Apr 18, 2019 - Sale 2506

Sale 2506 - Lot 150

Price Realized: $ 10,625
?Final Price Realized includes Buyer’s Premium added to Hammer Price
Estimate: $ 10,000 - $ 15,000
ROBERT FRANK (1924- )
Idyll in the Woods, Spain. Silver print, the image measuring 13 3/4x9 1/4 inches (34.9x23.5 cm.), flush mounted to masonite, with a Museum of Modern Art Post-War European Photography circulating exhibition label with Frank's signature, in ink, and his typed credit and title, on mount verso. 1951

Additional Details

The Museum of Modern Art exhibition "Postwar European Photography" appeared at the New York institution from May 26-August 23, 1953. The exhibition then circulated to other museums, schools, colleges, and art associations, according to the museum's original press release. The more than 300 works were selected by Edward Steichen, then director of the Department of Photography, and included photographs by Henri Cartier-Bresson, Ernst Haas, Brassaï, and Bill Brandt, among many others.

In the release, Steichen is quoted as follows: "I believe this exhibition shows that postwar Europe is making a significant contribution to the art of photography. New names are added to the list of top-flight contemporary photographers. The work of these 78 men and women is a persuasive demonstration that photography of today overrides frontiers and language differences, has become a universal tedium of expression. European camera workers had to overcome economic problems bordering on the impossible. Yet in this exhibition we find the same wide range of fruitful probings and experiments in various directions characteristic of American work today. Their weaknesses and strength, their foibles and borrowings from other mediums also parallel our own. On occasion they show a resentment of the inevitable discipline of the medium as flagrantly as some of our younger photographers. The clear cut demonstrations by those of fuller experience show how well photography is uniquely qualified to record the image of the world we live in."

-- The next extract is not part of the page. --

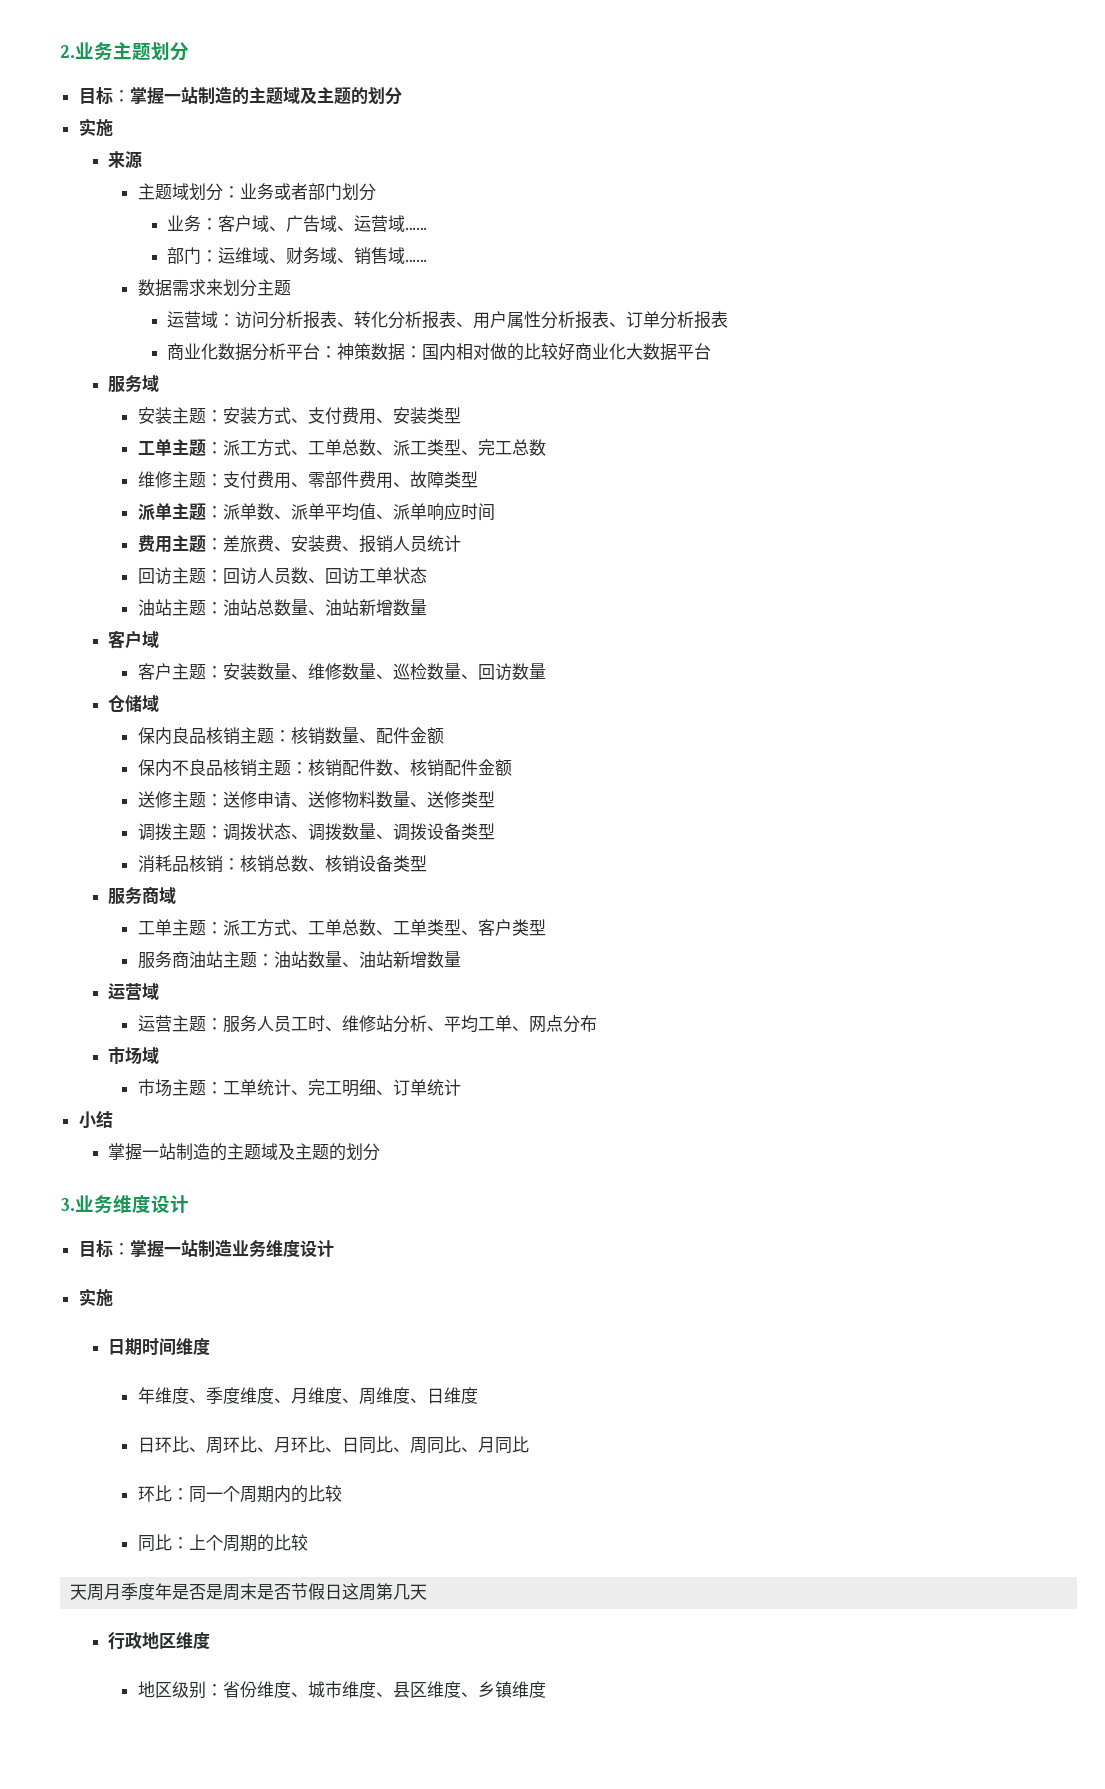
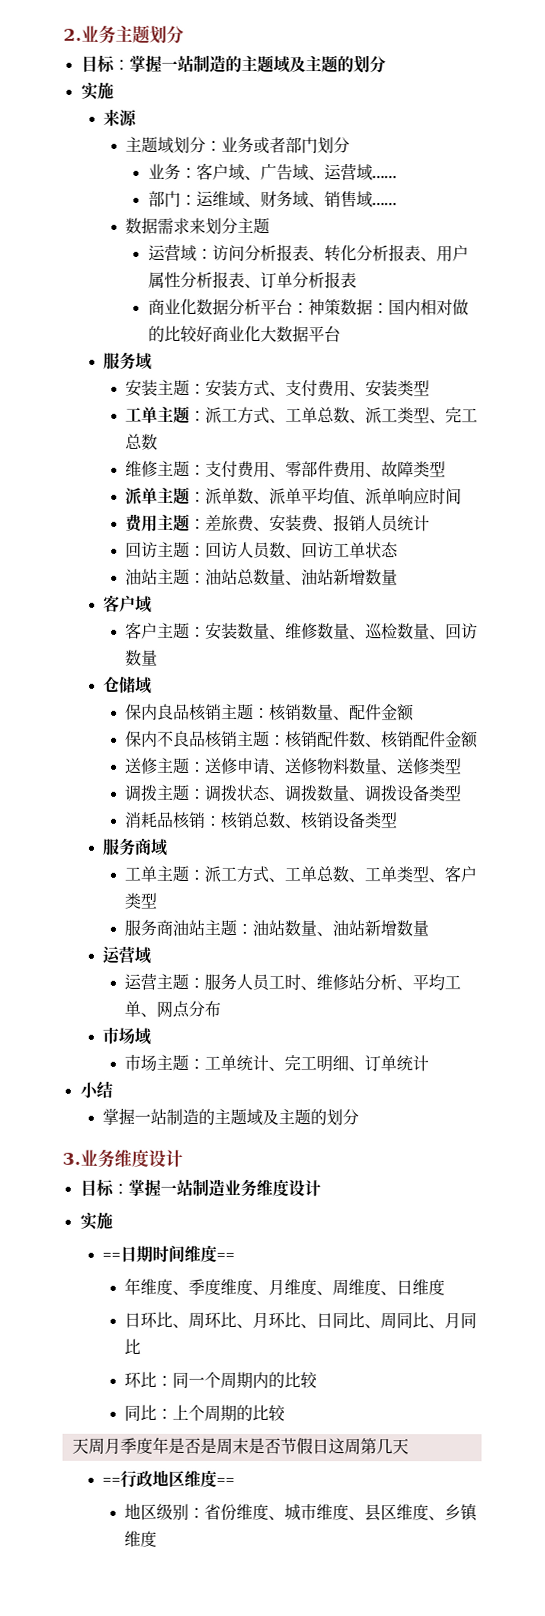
- 日期时间维度
+ ==日期时间维度==
- 行政地区维度
+ ==行政地区维度==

This elegant work by Frank varies somewhat from the photographer we know today, and yet also highlights his keen eye for relationships and the human condition. Considered in the context of the MoMA exhibition, the piece perhaps reflects a yearning for intimacy after a tumultuous period and an easing toward quiet human experience. The soft, nearly monochrome presentation show a practitioner exploring the possibilities of the camera, and a documentarian eager to capture the world around him.